## What to do
Only the text of the records belongs in the answer, copied exactly and without pictures.

--- Records to use Enclosed Below ---

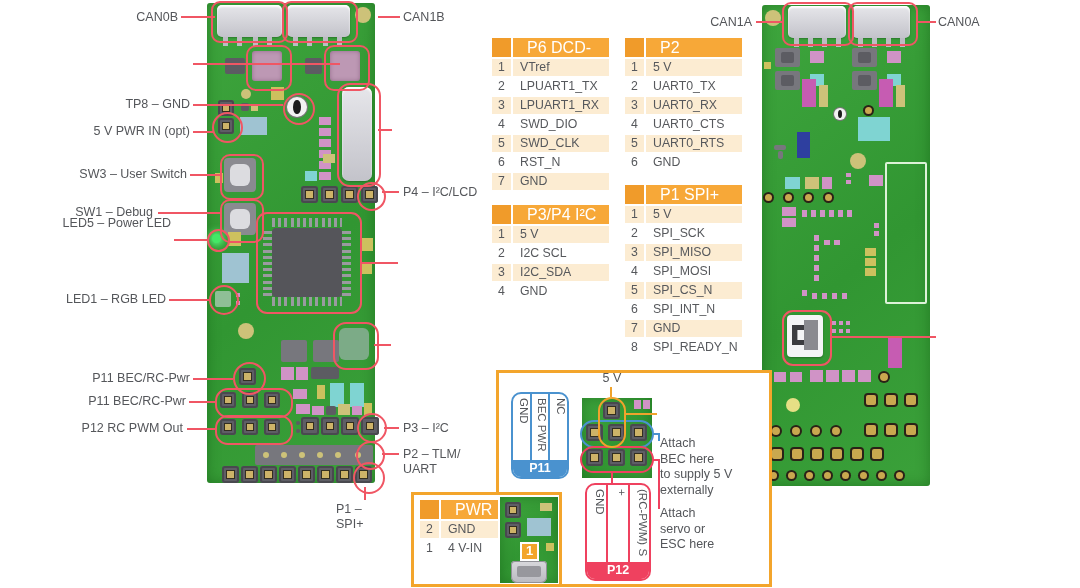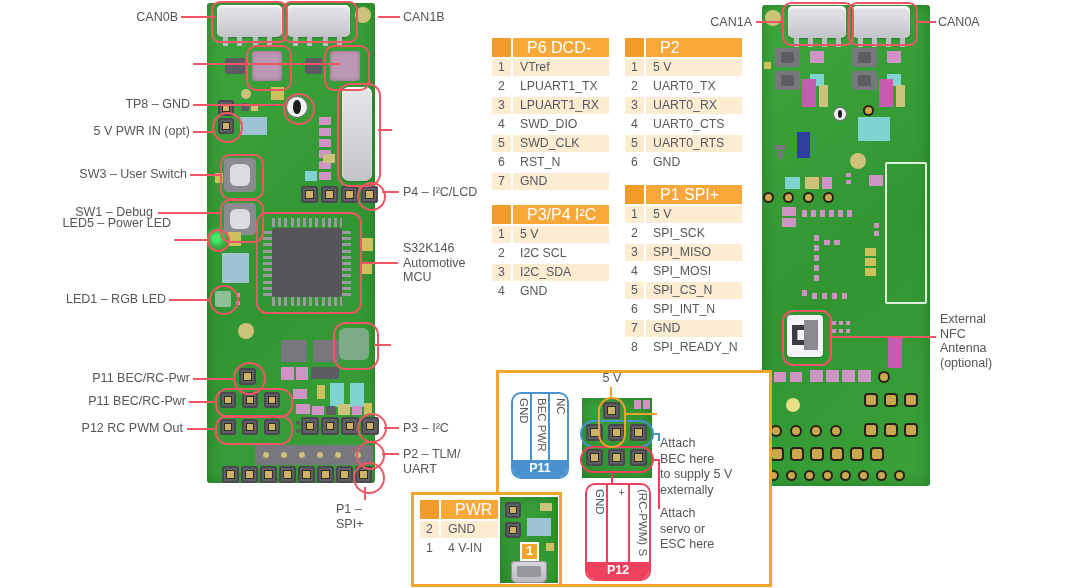--- a/index.html
+++ b/index.html
@@ -374,32 +374,25 @@
   <div class="lbl r" style="left:80px;top:124px;width:110px">5 V PWR IN (opt)</div>
   <div class="lbl r" style="left:65px;top:167px;width:122px">SW3 – User Switch</div>
   <div class="lbl r" style="left:75px;top:205px;width:78px">SW1 – Debug</div>
   <div class="lbl r" style="left:55px;top:216px;width:116px">LED5 – Power LED</div>
   <div class="lbl r" style="left:60px;top:292px;width:106px">LED1 – RGB LED</div>
   <div class="lbl r" style="left:85px;top:371px;width:105px">P11 BEC/RC-Pwr</div>
   <div class="lbl r" style="left:81px;top:394px;width:105px">P11 BEC/RC-Pwr</div>
   <div class="lbl r" style="left:75px;top:421px;width:108px">P12 RC PWM Out</div>
   <div class="lbl" style="left:336px;top:502px;width:56px">P1 – SPI+</div>
   <div class="lbl" style="left:403px;top:185px;width:88px">P4 – I²C/LCD</div>
-  <div class="lbl" style="left:403px;top:241px;width:80px">S32K146
-Automotive
-MCU</div>
   <div class="lbl" style="left:403px;top:421px;width:60px">P3 – I²C</div>
   <div class="lbl" style="left:403px;top:447px;width:64px">P2 – TLM/
 UART</div>
   <div class="lbl r" style="left:700px;top:15px;width:52px">CAN1A</div>
   <div class="lbl" style="left:938px;top:15px;width:56px">CAN0A</div>
-  <div class="lbl" style="left:940px;top:312px;width:78px">External
-NFC
-Antenna
-(optional)</div>
 
   <div class="ptable" style="left:492px;top:38px">
     <div class="thead">
         <div class="hcorner"></div>
         <div class="htitle">P6 DCD-LZ</div>
       </div>
     <div class="tbody">
         <div class="trow">
           <span class="tnum">1</span>
           <span class="tname">VTref</span>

--- End of Enclosed Records to use ---

## Answer area
--- a/index.html
+++ b/index.html
@@ -374,32 +374,25 @@
   <div class="lbl r" style="left:80px;top:124px;width:110px">5 V PWR IN (opt)</div>
   <div class="lbl r" style="left:65px;top:167px;width:122px">SW3 – User Switch</div>
   <div class="lbl r" style="left:75px;top:205px;width:78px">SW1 – Debug</div>
   <div class="lbl r" style="left:55px;top:216px;width:116px">LED5 – Power LED</div>
   <div class="lbl r" style="left:60px;top:292px;width:106px">LED1 – RGB LED</div>
   <div class="lbl r" style="left:85px;top:371px;width:105px">P11 BEC/RC-Pwr</div>
   <div class="lbl r" style="left:81px;top:394px;width:105px">P11 BEC/RC-Pwr</div>
   <div class="lbl r" style="left:75px;top:421px;width:108px">P12 RC PWM Out</div>
   <div class="lbl" style="left:336px;top:502px;width:56px">P1 – SPI+</div>
   <div class="lbl" style="left:403px;top:185px;width:88px">P4 – I²C/LCD</div>
-  <div class="lbl" style="left:403px;top:241px;width:80px">S32K146
-Automotive
-MCU</div>
   <div class="lbl" style="left:403px;top:421px;width:60px">P3 – I²C</div>
   <div class="lbl" style="left:403px;top:447px;width:64px">P2 – TLM/
 UART</div>
   <div class="lbl r" style="left:700px;top:15px;width:52px">CAN1A</div>
   <div class="lbl" style="left:938px;top:15px;width:56px">CAN0A</div>
-  <div class="lbl" style="left:940px;top:312px;width:78px">External
-NFC
-Antenna
-(optional)</div>
 
   <div class="ptable" style="left:492px;top:38px">
     <div class="thead">
         <div class="hcorner"></div>
         <div class="htitle">P6 DCD-LZ</div>
       </div>
     <div class="tbody">
         <div class="trow">
           <span class="tnum">1</span>
           <span class="tname">VTref</span>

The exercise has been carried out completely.